Hitchcock’s 39 Steps was centered on mystery and suspense that gave the film a dark mood. The theatrical adaptation twisted this serious film and brought a fresh perspective through the interjection of comedy. Although the plotlines and characters remain the same, the play transformed the film through various techniques of the actor’s heightened exaggeration, the fast pace of the play, and the live connection and interaction with the audience.  

            For films, props become the essential support system to strengthen a certain emotion, to direct attention to a certain movement, or fill in the details of an empty space. Within the film there were no limits to the extent of their props. During Mr. Memory’s show, the movie filled the scene with an entire audience and incorporated a bar. During the play, however, the actors were limited to two box offices that had to mirror the same setting. Due to these constant restraints, the actors mask the lack of details with the exaggeration of their movements, speech, and interaction amongst the other actors. During the train scene, particularly, the actors created the constant swinging motion from the train, the billowing of the jacket when on top of the train, and the same jerking motion as the train came to a halt. These exaggerated movements allowed the audience to still conjure a scene within their minds without having the actors rely on numerous props and backdrops. The most prominent scene that captures the importance of actors occurred when Richard Hannay and Pamela trenched through the forest after escaping capture and one of the actors modeled after various natural objects, such as a rock. The actor bustled around the stage acting out these various objects bringing a comedic aspect to the scene.

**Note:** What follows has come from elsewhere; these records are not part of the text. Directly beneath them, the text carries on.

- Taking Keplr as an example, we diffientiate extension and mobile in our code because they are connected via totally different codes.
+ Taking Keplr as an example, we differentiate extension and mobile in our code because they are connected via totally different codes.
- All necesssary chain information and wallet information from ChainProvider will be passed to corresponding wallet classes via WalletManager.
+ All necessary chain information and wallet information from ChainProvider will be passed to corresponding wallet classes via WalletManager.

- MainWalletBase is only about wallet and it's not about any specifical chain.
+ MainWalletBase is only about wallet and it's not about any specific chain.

            To alter the overall mood of the film, the play changed the pace of the story. Throughout the play the scenes changed within moments as props would be shifted or be given a different purpose. Actors would constantly push props off the stage or pull them on the stage that would create a whole new scene. This is clearly evident as Richard departs from his home to the train station. The scene changed before the audience, as the furniture was pushed off the stage, luggage was modified to become the seating on the train, and a string of lights rose above the actors and swayed similar to that on a train ride. The constant movements and scene changes helped the plotline stay towards a more humorous feeling rather than suspenseful one.

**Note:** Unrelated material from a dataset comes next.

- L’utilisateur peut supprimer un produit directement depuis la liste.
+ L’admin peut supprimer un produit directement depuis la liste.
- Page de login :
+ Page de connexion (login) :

The final component of the play that brought humorous ambiance was the interaction with the audience. The film is restricted due to the contact is narrowed only to the camera. The play, though, used the audience as their advantage by constantly staying in tune with their emotions. The actors would point out to the audience and the actors would even directly look into the faces of the front row audience while speaking during dramatic scenes. During the play, the actors would break character for a brief second during the humorous parts that brought an overall lighter tone to the plotline. Even the final scene playfully ended with the front row audience getting showered with “snow”. These interactions and connections overall breathe life into the play. These core components overall bring the play to an entire different genre from the original film.